Enhancing TCP Performance Through the Large Window and SACK Options
Articles and Tips: article
Software Engineer
Novell, Inc.
banumita@novell.com
Special thanks to Srinivas Athreya and Rajendra Kumar Gupta of Novell for their assistance with this AppNote.
01 Dec 2002
This AppNote describes two TCP extensions designed to enhance the performance of TCP over high bandwidth and long delay networks: Large Window and Selective Acknowledgement (SACK). It describes the nature of these networks and explains why the original TCP design could not scale to these types of networks. It then looks at two TCP extensions that enhance TCP performance over these types of networks. It discusses how applications can be enhanced using these TCP features, and covers the solutions that have been provided with NetWare 6 to enable TCP to scale reliably in these networks.
- Introduction
- Extending TCP for High Performance
- How Applications Can Benefit from These TCP Options
- Support for These TCP Options on NetWare
- Conclusion
Topics |
Large Window, Selective Acknowledgement (SACK), TCP/IP, network protocols, performance tuning and optimization |
Products |
NetWare 6 TCP/IP stack |
Audience |
network administrators, integrators, developers |
Level |
intermediate |
Prerequisite Skills |
familiarity with TCP/IP |
Operating System |
NetWare 6.x |
Tools |
none |
Sample Code |
no |
Introduction
Transmission Control Protocol (TCP) is the reliable, connection-oriented, transport layer service used by numerous applications today. The services it provides range from reliable file transfer to Web-based transaction services to remote backup, and so on.

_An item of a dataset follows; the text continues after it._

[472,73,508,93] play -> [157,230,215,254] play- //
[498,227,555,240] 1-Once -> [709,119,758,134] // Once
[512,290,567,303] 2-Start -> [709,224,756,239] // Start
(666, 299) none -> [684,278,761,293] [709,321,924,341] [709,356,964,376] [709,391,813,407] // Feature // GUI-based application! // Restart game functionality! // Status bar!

Fundamental to TCP is its ability to provide sequenced and ordered delivery of data in the face of varying path characteristics such as transmission rates, delays and data loss.

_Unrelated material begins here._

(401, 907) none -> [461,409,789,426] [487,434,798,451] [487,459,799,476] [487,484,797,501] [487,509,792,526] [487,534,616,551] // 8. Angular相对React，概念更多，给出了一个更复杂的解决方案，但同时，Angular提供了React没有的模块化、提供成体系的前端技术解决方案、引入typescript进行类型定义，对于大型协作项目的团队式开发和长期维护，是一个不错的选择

The design of TCP was flexible enough to cater to varying transmission rates in the range of 300 bps to 800 Mbps. However, with the arrival of high bandwidth technologies such as fiber optic networks, TCP was pushed to its design limits and needed to be enhanced to optimally utilize the bandwidth available on these networks. This enhancement came in the form of a standard set of TCP extensions, provided by the Internet Engineering Task Force (IETF).
At the outset, you need to understand the nature of these high bandwidth/long delay networks. A "network" here refers to a collection of connected networks, such as the Internet, through which a TCP connection traces a path. It is the path's characteristics as a whole that define the throughput of the TCP connection, rather than the characteristics of each of the networks lying in the path. When the path has high bandwidth and long delay, then effectively the maximum number of bytes that can be sent on this TCP connection at any time is given by the product of the bandwidth and delay. The path is also known as a pipe, and sending (bandwidth * delay) amount of data bytes at any given point of time is referred to as "filling the pipe." Networks with very high (bandwidth * delay) products are also known as LFN networks (long fat networks, pronounced something like "elephant").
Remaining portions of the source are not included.